» **GIVEN DATA**
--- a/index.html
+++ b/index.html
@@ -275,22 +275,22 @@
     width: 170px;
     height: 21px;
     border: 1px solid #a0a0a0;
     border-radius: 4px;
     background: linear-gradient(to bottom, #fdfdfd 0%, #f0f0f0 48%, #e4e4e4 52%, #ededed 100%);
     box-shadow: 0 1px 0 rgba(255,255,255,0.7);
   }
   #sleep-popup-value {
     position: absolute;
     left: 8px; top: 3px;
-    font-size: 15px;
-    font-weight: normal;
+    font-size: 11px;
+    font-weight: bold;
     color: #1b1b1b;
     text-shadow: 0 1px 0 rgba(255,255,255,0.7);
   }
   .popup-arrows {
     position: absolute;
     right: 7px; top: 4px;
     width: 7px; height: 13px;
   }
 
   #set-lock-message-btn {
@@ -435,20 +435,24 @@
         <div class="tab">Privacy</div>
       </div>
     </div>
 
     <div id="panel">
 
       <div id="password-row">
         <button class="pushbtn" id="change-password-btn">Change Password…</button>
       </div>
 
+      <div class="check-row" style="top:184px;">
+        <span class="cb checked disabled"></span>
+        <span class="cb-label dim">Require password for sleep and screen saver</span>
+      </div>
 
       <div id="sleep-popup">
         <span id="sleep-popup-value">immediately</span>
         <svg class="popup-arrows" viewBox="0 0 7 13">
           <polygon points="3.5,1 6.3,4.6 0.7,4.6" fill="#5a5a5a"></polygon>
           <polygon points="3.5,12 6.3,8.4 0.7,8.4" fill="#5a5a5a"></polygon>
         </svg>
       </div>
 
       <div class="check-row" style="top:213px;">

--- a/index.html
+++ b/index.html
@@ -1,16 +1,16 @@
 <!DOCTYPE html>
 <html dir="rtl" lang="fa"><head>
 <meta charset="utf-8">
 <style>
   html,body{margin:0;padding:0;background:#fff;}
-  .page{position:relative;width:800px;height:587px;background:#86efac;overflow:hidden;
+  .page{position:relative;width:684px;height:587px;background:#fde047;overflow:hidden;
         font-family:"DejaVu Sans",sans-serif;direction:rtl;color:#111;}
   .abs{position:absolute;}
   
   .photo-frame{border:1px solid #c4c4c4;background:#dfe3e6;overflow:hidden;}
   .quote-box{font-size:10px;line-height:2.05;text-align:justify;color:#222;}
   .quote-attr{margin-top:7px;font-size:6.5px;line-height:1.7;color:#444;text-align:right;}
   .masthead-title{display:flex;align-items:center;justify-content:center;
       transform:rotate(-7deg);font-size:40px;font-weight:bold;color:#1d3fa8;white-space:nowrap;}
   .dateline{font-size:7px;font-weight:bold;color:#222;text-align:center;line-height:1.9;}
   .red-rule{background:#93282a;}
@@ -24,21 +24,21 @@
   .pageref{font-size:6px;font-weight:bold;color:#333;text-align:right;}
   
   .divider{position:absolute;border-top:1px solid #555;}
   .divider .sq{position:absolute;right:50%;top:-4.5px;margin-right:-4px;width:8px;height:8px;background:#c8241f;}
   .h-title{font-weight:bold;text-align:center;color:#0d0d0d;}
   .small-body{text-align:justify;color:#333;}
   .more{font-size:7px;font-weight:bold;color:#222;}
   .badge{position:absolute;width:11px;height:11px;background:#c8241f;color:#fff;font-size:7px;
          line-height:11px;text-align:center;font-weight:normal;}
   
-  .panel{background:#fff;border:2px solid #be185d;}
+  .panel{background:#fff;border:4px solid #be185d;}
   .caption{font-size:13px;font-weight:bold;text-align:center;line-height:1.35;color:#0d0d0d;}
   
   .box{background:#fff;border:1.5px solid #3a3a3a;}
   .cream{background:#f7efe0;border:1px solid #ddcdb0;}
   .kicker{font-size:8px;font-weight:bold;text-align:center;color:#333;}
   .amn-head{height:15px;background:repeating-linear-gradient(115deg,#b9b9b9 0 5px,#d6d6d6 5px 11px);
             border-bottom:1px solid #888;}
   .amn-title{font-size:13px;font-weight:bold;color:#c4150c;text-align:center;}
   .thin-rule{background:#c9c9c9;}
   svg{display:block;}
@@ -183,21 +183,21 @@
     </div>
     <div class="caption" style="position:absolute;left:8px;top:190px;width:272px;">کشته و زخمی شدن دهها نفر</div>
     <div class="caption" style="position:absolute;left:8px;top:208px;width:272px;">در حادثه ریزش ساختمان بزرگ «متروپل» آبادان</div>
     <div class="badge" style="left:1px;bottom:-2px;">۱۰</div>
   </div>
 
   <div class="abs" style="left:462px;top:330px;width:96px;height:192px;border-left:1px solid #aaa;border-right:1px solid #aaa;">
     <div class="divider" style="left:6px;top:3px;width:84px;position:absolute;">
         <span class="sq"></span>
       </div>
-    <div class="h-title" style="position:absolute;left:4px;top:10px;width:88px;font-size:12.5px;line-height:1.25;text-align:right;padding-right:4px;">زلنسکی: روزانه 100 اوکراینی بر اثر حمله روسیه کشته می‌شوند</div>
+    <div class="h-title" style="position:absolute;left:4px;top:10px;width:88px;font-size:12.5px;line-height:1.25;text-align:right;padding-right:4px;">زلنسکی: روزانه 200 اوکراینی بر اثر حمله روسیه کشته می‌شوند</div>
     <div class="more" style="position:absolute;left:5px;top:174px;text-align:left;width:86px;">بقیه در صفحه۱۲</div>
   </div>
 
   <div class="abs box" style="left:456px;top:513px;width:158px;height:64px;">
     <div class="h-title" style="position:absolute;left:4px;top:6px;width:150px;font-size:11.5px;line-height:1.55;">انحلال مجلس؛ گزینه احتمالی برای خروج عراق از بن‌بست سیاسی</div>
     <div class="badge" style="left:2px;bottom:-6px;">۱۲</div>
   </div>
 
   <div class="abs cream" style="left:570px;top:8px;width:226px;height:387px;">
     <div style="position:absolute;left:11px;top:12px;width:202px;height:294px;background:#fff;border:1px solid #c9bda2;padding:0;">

* * *

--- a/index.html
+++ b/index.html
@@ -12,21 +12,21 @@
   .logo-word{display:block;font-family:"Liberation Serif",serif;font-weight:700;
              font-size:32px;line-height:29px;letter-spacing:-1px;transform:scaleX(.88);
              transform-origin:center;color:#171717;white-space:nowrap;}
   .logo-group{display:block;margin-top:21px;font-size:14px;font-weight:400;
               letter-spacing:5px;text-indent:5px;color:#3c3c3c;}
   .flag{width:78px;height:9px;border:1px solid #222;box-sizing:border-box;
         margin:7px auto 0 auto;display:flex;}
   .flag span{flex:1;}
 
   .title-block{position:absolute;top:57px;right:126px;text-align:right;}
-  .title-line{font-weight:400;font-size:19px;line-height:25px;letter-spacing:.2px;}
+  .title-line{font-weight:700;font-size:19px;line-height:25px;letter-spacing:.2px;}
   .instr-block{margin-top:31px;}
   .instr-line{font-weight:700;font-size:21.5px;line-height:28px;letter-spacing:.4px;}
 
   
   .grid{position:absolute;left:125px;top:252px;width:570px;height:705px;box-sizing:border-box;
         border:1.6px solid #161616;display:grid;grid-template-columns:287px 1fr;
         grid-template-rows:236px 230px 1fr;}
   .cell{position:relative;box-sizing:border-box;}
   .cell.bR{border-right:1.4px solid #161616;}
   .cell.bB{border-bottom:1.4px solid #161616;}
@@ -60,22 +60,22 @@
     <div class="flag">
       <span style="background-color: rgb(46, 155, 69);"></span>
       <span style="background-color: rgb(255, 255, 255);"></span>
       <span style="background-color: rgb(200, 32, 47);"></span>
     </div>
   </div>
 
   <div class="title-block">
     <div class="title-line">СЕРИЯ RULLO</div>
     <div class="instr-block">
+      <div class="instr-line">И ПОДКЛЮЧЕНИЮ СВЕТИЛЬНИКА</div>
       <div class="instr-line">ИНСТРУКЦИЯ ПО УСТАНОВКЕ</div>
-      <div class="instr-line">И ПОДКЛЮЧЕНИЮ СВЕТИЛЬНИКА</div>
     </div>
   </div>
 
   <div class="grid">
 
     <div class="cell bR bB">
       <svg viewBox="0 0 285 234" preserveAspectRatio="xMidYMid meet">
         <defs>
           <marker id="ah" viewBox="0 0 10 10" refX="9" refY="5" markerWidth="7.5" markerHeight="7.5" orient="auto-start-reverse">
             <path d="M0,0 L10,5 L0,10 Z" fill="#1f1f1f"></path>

» **TO DO**
Look over the material above and report each line holding "instr".

» **RESULT OF THE EXERCISE**
   .instr-block{margin-top:31px;}
   .instr-line{font-weight:700;font-size:21.5px;line-height:28px;letter-spacing:.4px;}
     <div class="instr-block">
+      <div class="instr-line">И ПОДКЛЮЧЕНИЮ СВЕТИЛЬНИКА</div>
       <div class="instr-line">ИНСТРУКЦИЯ ПО УСТАНОВКЕ</div>
-      <div class="instr-line">И ПОДКЛЮЧЕНИЮ СВЕТИЛЬНИКА</div>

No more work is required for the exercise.